Richer Sentence Embeddings using Sentence-BERT — Part I
Using naive sentence embeddings from BERT or other transformer models leads to underperformance. To get around this, we can fine-tune BERT in a siamese fashion. The result is a rapid generation of rich sentence embeddings.
In many cases, it outperformed human performance .
We will first briefly review BERT (a more in-depth review is here), and then explain how to efficiently generate rich sentence embeddings using BERT.
Specifically, we will discuss a recent paper from UKP (Ubiquitous Knowledge Processing Lab): Sentence-BERT: Sentence Embeddings using Siamese BERT-Networks 
In part II of this post, we will implement an MVP of this strategy in PyTorch.

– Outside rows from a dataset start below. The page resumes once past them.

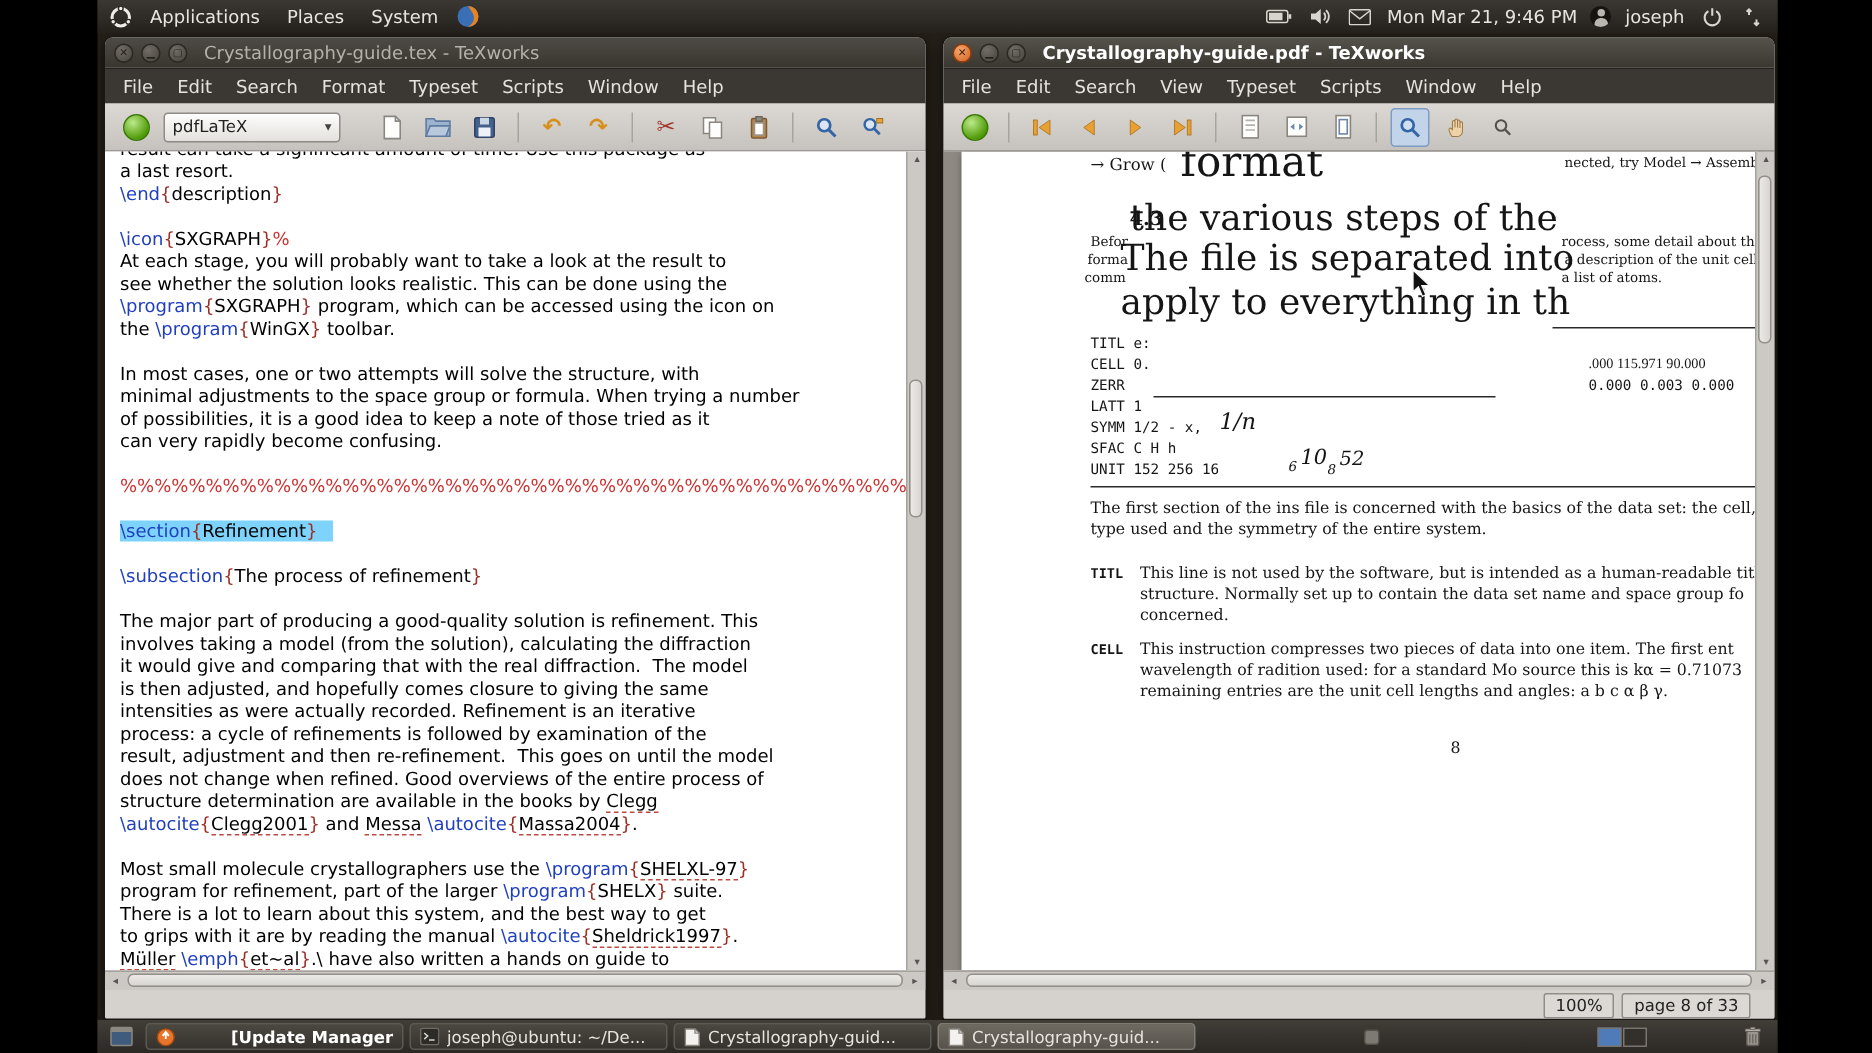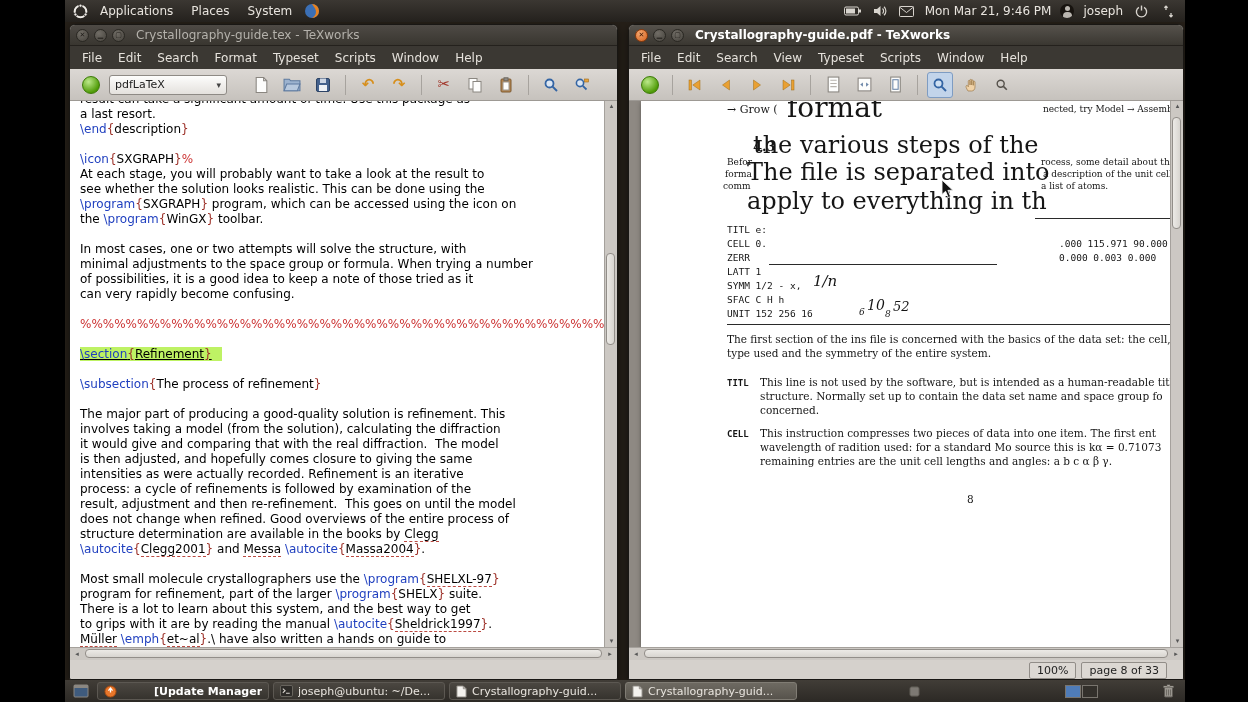--- a/index.html
+++ b/index.html
@@ -71,21 +71,21 @@
 
   
   .editor{position:relative;background:#fff;height:546px;overflow:hidden;}
   .ed-lines{position:absolute;left:0;top:-9px;right:13px;padding-left:10px;font-size:12px;line-height:15px;
     color:#000;white-space:pre;overflow:hidden;height:570px;}
   .ed-line{white-space:pre;}
   .tk-c{color:#1f3fbf;}
   .tk-b{color:#9c3028;}
   .tk-m{color:#cc3333;}
   .tk-u{border-bottom:1px dashed #bb4a42;}
-  .hl-span{background:#bef264;padding-right:10px;text-decoration:underline;}
+  .hl-span{background:#7dd3fc;padding-right:10px;}
 
   .vscroll{position:absolute;right:0;top:0;width:13px;height:100%;background:#ccc8c3;border-left:1px solid #a5a19c;}
   .vthumb{position:absolute;left:1px;width:9px;background:linear-gradient(90deg,#eceae6,#d8d5d0);
     border:1px solid #928e89;border-radius:4px;}
   .vs-arrow{position:absolute;left:0;width:13px;height:11px;font-size:7px;color:#555;text-align:center;line-height:11px;}
 
   .hscroll{height:13px;background:#ccc8c3;border-top:1px solid #a5a19c;position:relative;}
   .hthumb{position:absolute;top:1px;height:9px;background:linear-gradient(#eceae6,#d8d5d0);
     border:1px solid #928e89;border-radius:4px;}
   .hs-arrow{position:absolute;top:0;width:14px;height:12px;font-size:7px;color:#555;text-align:center;line-height:12px;}
@@ -373,21 +373,21 @@
           <div class="pdf-item tiny" style="left: 84px; top: 68px;">forma</div>
           <div class="pdf-item tiny" style="left: 82px; top: 80px;">comm</div>
           <div class="pdf-item big" style="left: 106px; top: 57px;">The file is separated into</div>
           <div class="pdf-item tiny" style="left: 400px; top: 56px;">rocess, some detail about the</div>
           <div class="pdf-item tiny" style="left: 402px; top: 68px;">a description of the unit cell</div>
           <div class="pdf-item tiny" style="left: 400px; top: 80px;">a list of atoms.</div>
           <div class="pdf-item big" style="left: 106px; top: 86px;">apply to everything in th</div>
           <div class="pdf-item hrule" style="left: 394px; top: 117px; width: 137px;"></div>
           <div class="pdf-item mono" style="left: 86px; top: 123px;">TITL  e:</div>
           <div class="pdf-item mono" style="left: 86px; top: 137px;">CELL  0.</div>
-          <div class="pdf-item mono" style="left: 418px; top: 137px;">.000  115.971   90.000</div>
+          <div class="pdf-item mono" style="left: 418px; top: 137px; font-family: Liberation Serif, serif;">.000  115.971   90.000</div>
           <div class="pdf-item mono" style="left: 86px; top: 151px;">ZERR</div>
           <div class="pdf-item mono" style="left: 418px; top: 151px;">0.000    0.003    0.000</div>
           <div class="pdf-item hrule" style="left: 128px; top: 163px; width: 228px;"></div>
           <div class="pdf-item mono" style="left: 86px; top: 165px;">LATT   1</div>
           <div class="pdf-item mono" style="left: 86px; top: 179px;">SYMM  1/2 - x,</div>
           <div class="pdf-item math" style="left: 172px; top: 171px; font-size: 15px;">1/n</div>
           <div class="pdf-item mono" style="left: 86px; top: 193px;">SFAC  C    H     h</div>
           <div class="pdf-item math" style="left: 218px; top: 206px; font-size: 9px;">6</div>
           <div class="pdf-item math" style="left: 226px; top: 196px; font-size: 14px;">10</div>
           <div class="pdf-item math" style="left: 244px; top: 208px; font-size: 9px;">8</div>

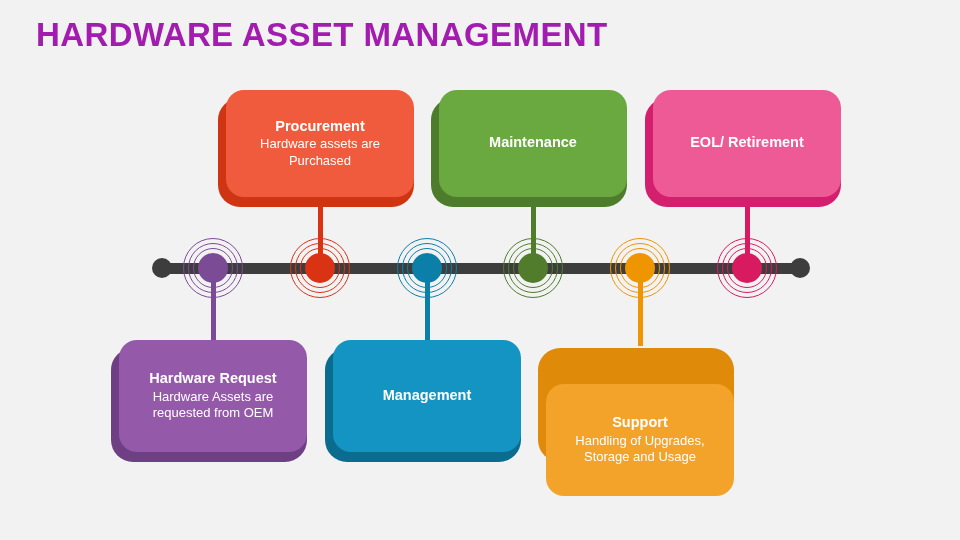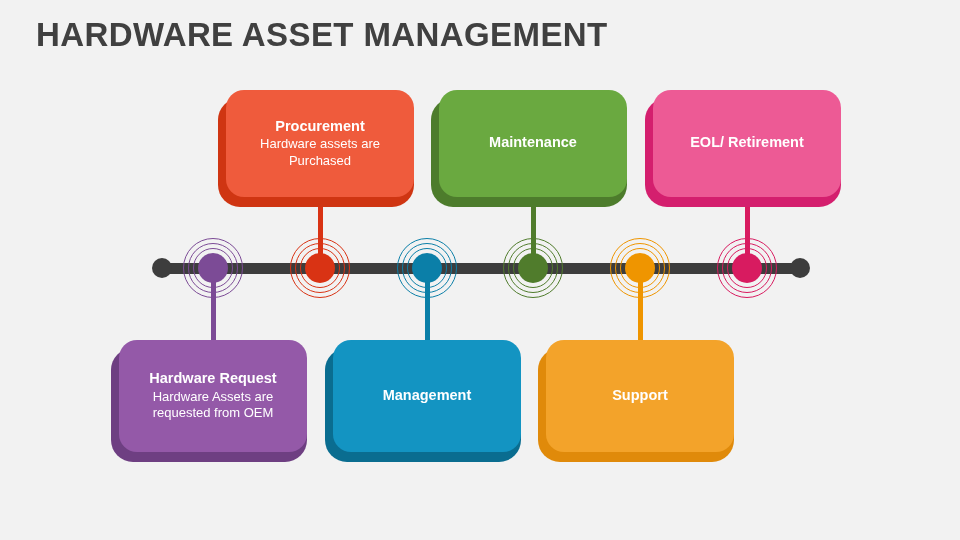--- a/index.html
+++ b/index.html
@@ -18,21 +18,21 @@
   }
 
   
   #page-title {
     position: absolute;
     left: 36px;
     top: 16px;
     font-size: 33px;
     font-weight: bold;
     letter-spacing: 0.4px;
-    color: #404040;
+    color: #a21caf;
     white-space: nowrap;
   }
 
   
   #timeline-axis {
     position: absolute;
     left: 162px;
     top: 263px;
     width: 640px;
     height: 11px;
@@ -208,22 +208,24 @@
         </div>
       </div>
       <div class="card" style="left: 439px; top: 90px; height: 95px;">
         <div class="plate" style="background: rgb(77, 124, 44); height: 109px;"></div>
         <div class="face" style="background: rgb(106, 169, 64); height: 107px;">
           <div class="card-title">Maintenance</div>
         </div>
       </div>
       <div class="card" style="left: 546px; top: 340px; height: 112px;">
         <div class="plate" style="background: rgb(224, 138, 10); height: 114px;"></div>
-        <div class="face" style="background: rgb(243, 163, 42); height: 112px;">
+        <div class="face" style="background: rgb(243, 163, 42); height: 112px; margin-top: 44px;">
           <div class="card-title">Support</div>
+          <div class="card-desc">Handling of Upgrades,
+Storage and Usage</div>
         </div>
       </div>
       <div class="card" style="left: 653px; top: 90px; height: 79px;">
         <div class="plate" style="background: rgb(212, 31, 110); height: 109px;"></div>
         <div class="face" style="background: rgb(237, 90, 149); height: 107px;">
           <div class="card-title">EOL/ Retirement</div>
         </div>
       </div>
     </div>
 

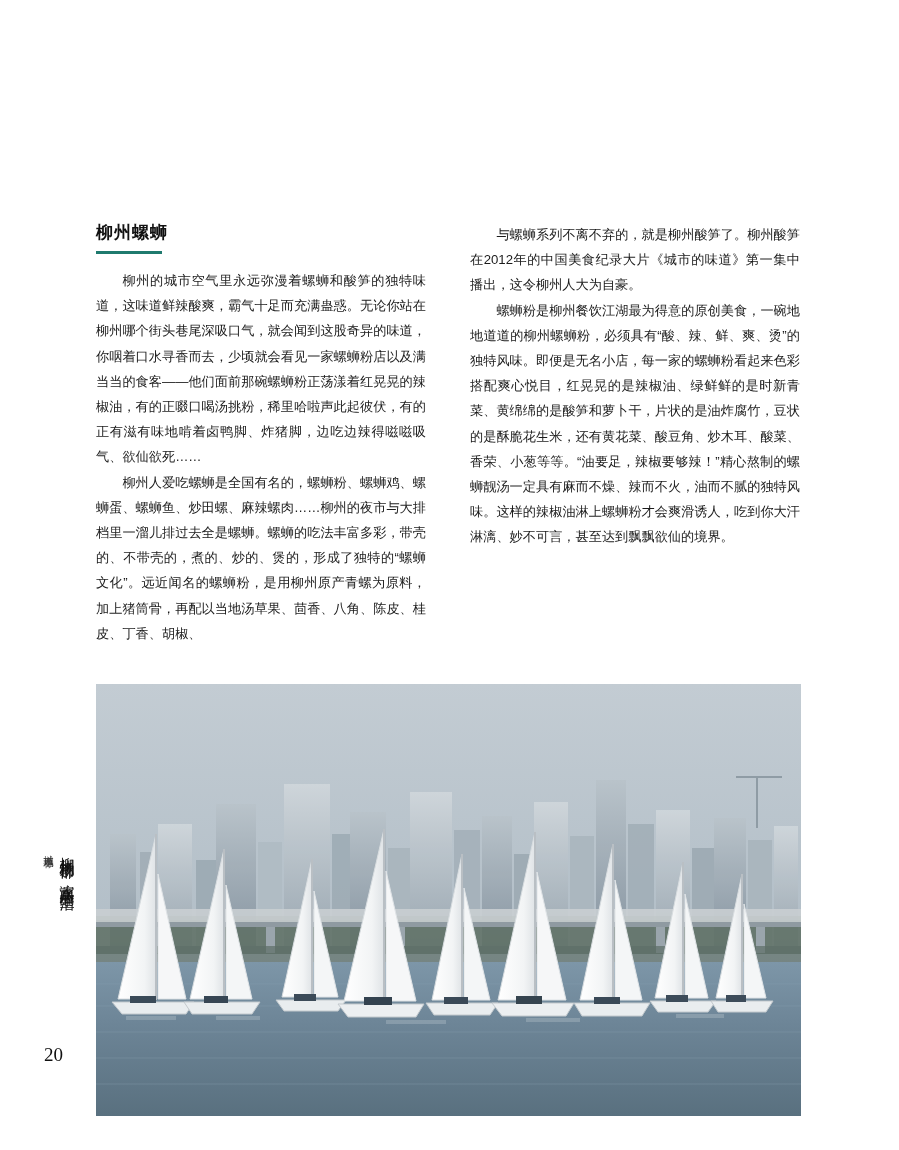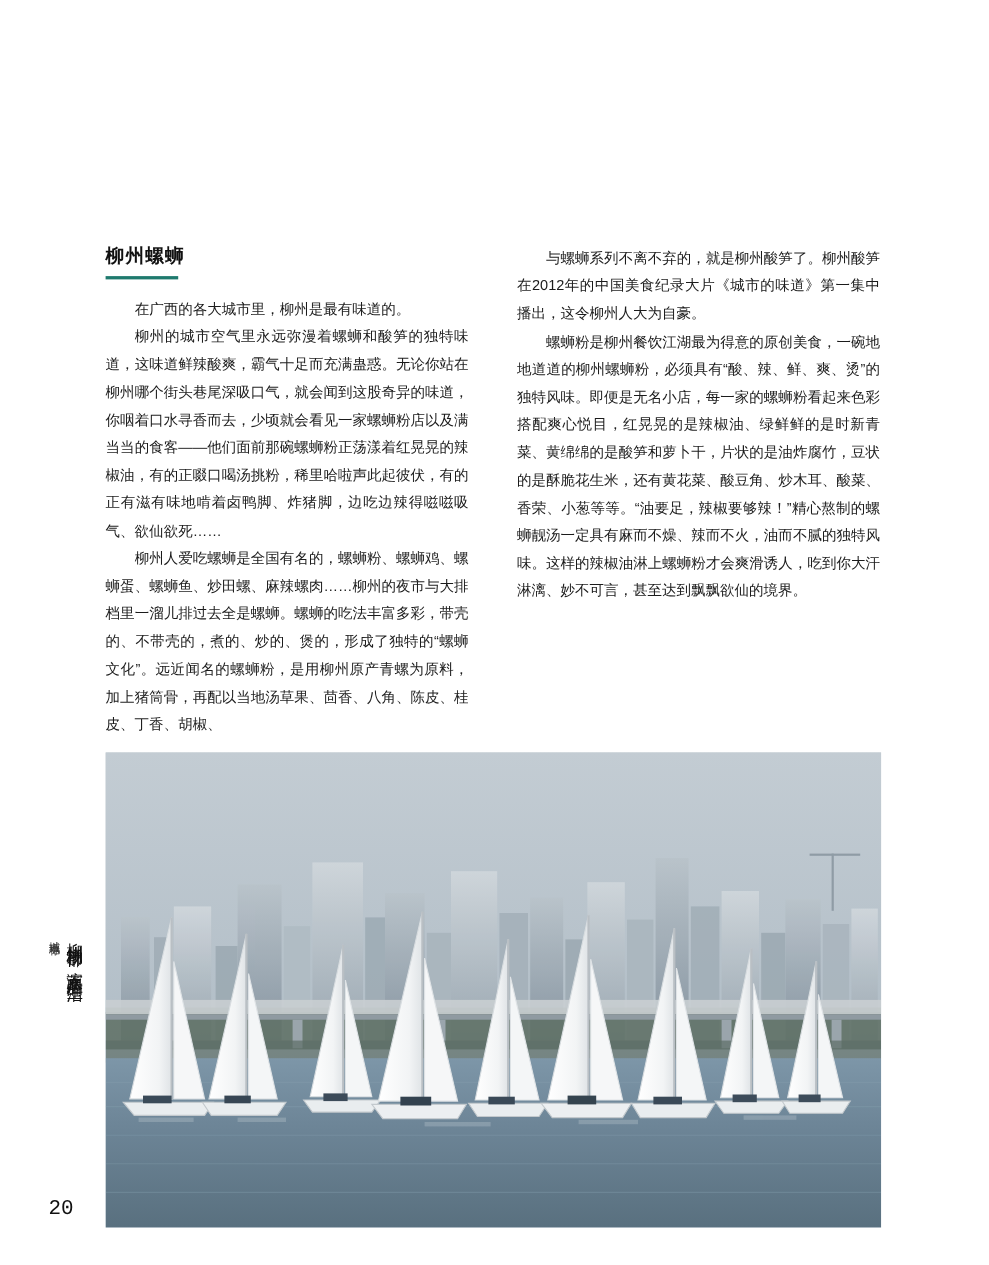--- a/index.html
+++ b/index.html
@@ -46,25 +46,25 @@
   }
   .vert-big {
     font-size: 15px;
     line-height: 18px;
     font-weight: normal;
     color: #111;
   }
   .page-number {
     position: absolute;
     left: 44px;
-    top: 1088px;
+    top: 1044px;
     font-size: 19px;
     color: #111;
     letter-spacing: 0px;
-    font-family: Liberation Mono, monospace;
+    font-family: Liberation Serif, serif;
   }
 
   
   .heading-wrap {
     position: absolute;
     left: 96px;
     top: 222px;
     width: 300px;
   }
   .heading-title {
@@ -130,21 +130,20 @@
   </div>
 
   <div class="page-number">20</div>
 
   <div class="heading-wrap">
     <div class="heading-title">柳州螺蛳</div>
     <div class="heading-rule"></div>
   </div>
 
   <div class="col" id="col-left">
-    <p>在广西的各大城市里，柳州是最有味道的。</p>
     <p>柳州的城市空气里永远弥漫着螺蛳和酸笋的独特味道，这味道鲜辣酸爽，霸气十足而充满蛊惑。无论你站在柳州哪个街头巷尾深吸口气，就会闻到这股奇异的味道，你咽着口水寻香而去，少顷就会看见一家螺蛳粉店以及满当当的食客——他们面前那碗螺蛳粉正荡漾着红晃晃的辣椒油，有的正啜口喝汤挑粉，稀里哈啦声此起彼伏，有的正有滋有味地啃着卤鸭脚、炸猪脚，边吃边辣得嗞嗞吸气、欲仙欲死……</p>
     <p>柳州人爱吃螺蛳是全国有名的，螺蛳粉、螺蛳鸡、螺蛳蛋、螺蛳鱼、炒田螺、麻辣螺肉……柳州的夜市与大排档里一溜儿排过去全是螺蛳。螺蛳的吃法丰富多彩，带壳的、不带壳的，煮的、炒的、煲的，形成了独特的“螺蛳文化”。远近闻名的螺蛳粉，是用柳州原产青螺为原料，加上猪筒骨，再配以当地汤草果、茴香、八角、陈皮、桂皮、丁香、胡椒、</p>
   </div>
 
   <div class="col" id="col-right">
     <p>与螺蛳系列不离不弃的，就是柳州酸笋了。柳州酸笋在2012年的中国美食纪录大片《城市的味道》第一集中播出，这令柳州人大为自豪。</p>
     <p>螺蛳粉是柳州餐饮江湖最为得意的原创美食，一碗地地道道的柳州螺蛳粉，必须具有“酸、辣、鲜、爽、烫”的独特风味。即便是无名小店，每一家的螺蛳粉看起来色彩搭配爽心悦目，红晃晃的是辣椒油、绿鲜鲜的是时新青菜、黄绵绵的是酸笋和萝卜干，片状的是油炸腐竹，豆状的是酥脆花生米，还有黄花菜、酸豆角、炒木耳、酸菜、香荣、小葱等等。“油要足，辣椒要够辣！”精心熬制的螺蛳靓汤一定具有麻而不燥、辣而不火，油而不腻的独特风味。这样的辣椒油淋上螺蛳粉才会爽滑诱人，吃到你大汗淋漓、妙不可言，甚至达到飘飘欲仙的境界。</p>
   </div>
 
   <div class="photo">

1. Preliminaries: BERT is trained to give rich word embeddings
BERT is very good at generating word embeddings (word vectors) that are rich in semantics and depend heavily on context.
The sentences “I ate an apple” and “Apple acquired a startup” will have completely different word embeddings for “apple” generated by BERT, due to the context of the words.
Older systems like Word2vec  and Glove  had poorer performance because their word embeddings didn’t dynamically change based on the context of the surrounding vector. In other words, they were fixed.
BERT is trained using a denoising objective (masked language modeling), where it aims to reconstruct a noisy version of a sentence back into its original version. The concept is similar to autoencoders.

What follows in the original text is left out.